Source code for proteobench.score.quant.quantscores

"""
Module containing quantification score calculators.
"""

from typing import Dict

import numpy as np
import pandas as pd

from proteobench.score.quant.score_base import ScoreBase




class QuantScoresHYE(ScoreBase):
    """
    Class for computing quantification scores for LFQ benchmarking.

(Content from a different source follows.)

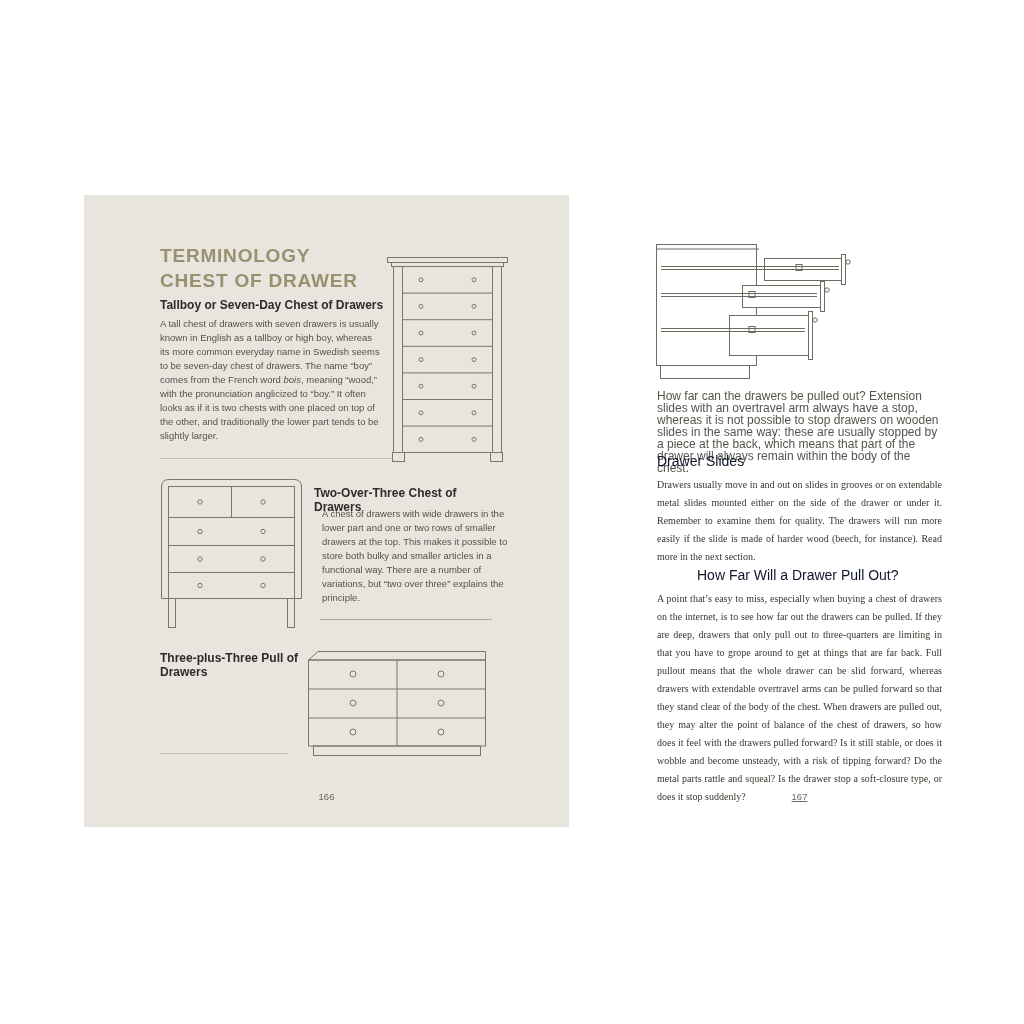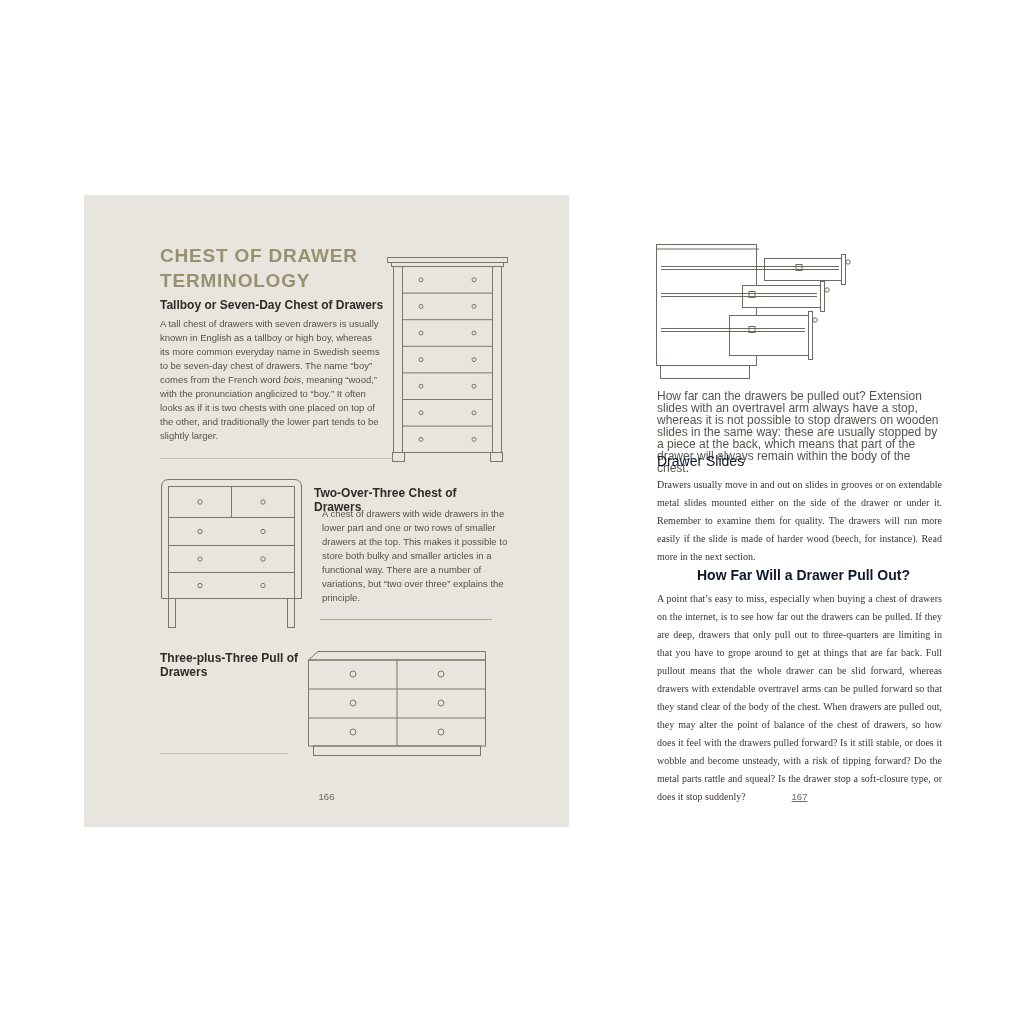"CHEST OF DRAWER" div { order: before "TERMINOLOGY" -> after "TERMINOLOGY" }
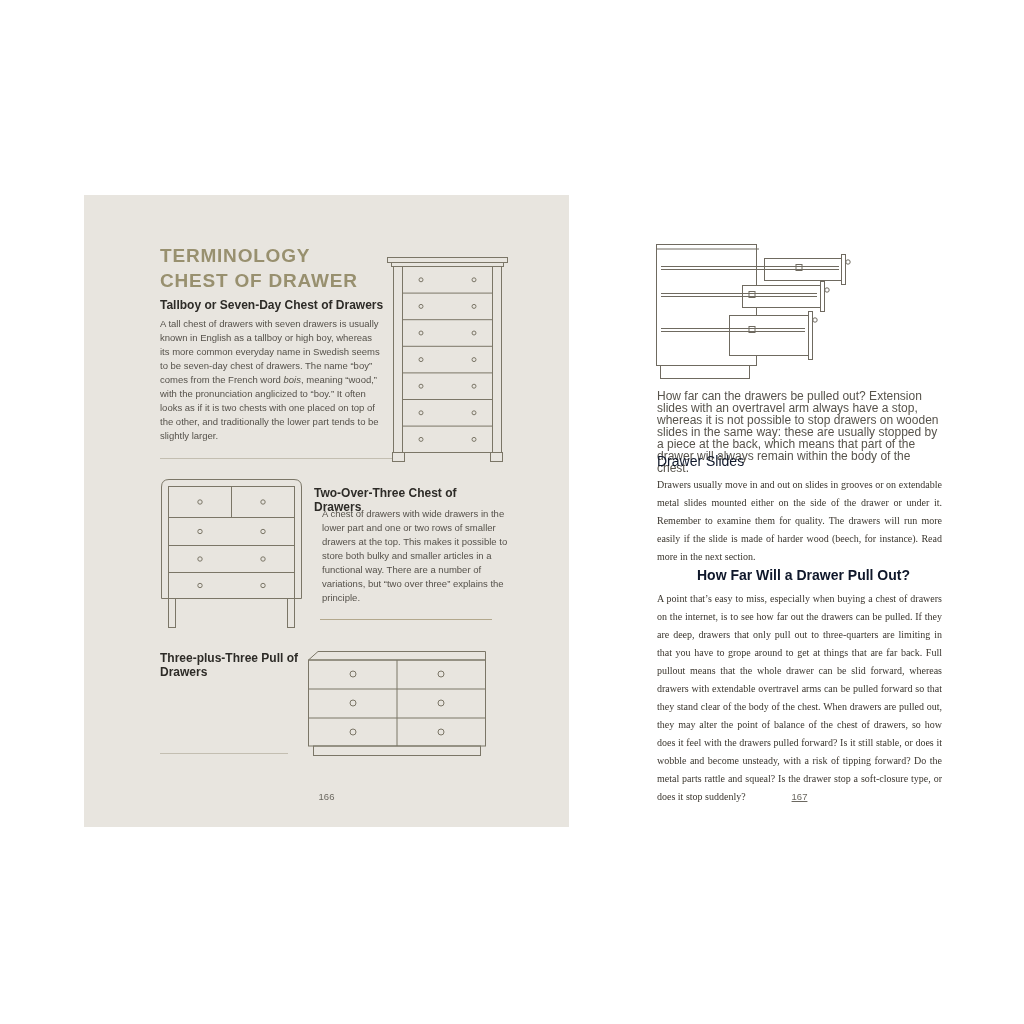"How Far Will a Drawer" .rp-head.bold { font-weight: 700 -> 400 }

    This class implements the ScoreBase interface to compute quantification-specific metrics
    including condition statistics, fold changes, and epsilon (difference) values.

    Parameters
    ----------
    precursor_column_name : str
        Name of the precursor column.
    species_expected_ratio : dict
        Dictionary containing the expected ratios for each species.
    species_dict : dict
        Dictionary containing the species names and their column mappings.
    """

    def __init__(self, precursor_column_name: str, species_expected_ratio, species_dict: Dict[str, str]):
        """
        Initialize the QuantScoresHYE object.

        Parameters
        ----------
        precursor_column_name : str
            Name of the precursor.
        species_expected_ratio : dict
            Dictionary containing the expected ratios for each species.
        species_dict : dict
            Dictionary containing the species names.
        """
        self.precursor_column_name = precursor_column_name
        self.species_expected_ratio = species_expected_ratio
        self.species_dict = species_dict



    def generate_intermediate(
        self,
        filtered_df: pd.DataFrame,
        replicate_to_raw: dict,
    ) -> pd.DataFrame:
        """
        Generate intermediate data structure for quantification scores.

        Parameters
        ----------
        filtered_df : pd.DataFrame
            DataFrame containing the filtered data.
        replicate_to_raw : dict
            Dictionary containing the replicate to raw mapping.

        Returns
        -------
        pd.DataFrame
            DataFrame containing the intermediate data structure.
        """

        # select columns which are relavant for the statistics
        # TODO, this should be handled different, probably in the parse settings
        relevant_columns_df = filtered_df[["Raw file", self.precursor_column_name, "Intensity"]].copy()
        replicate_to_raw_df = QuantScoresHYE.convert_replicate_to_raw(replicate_to_raw)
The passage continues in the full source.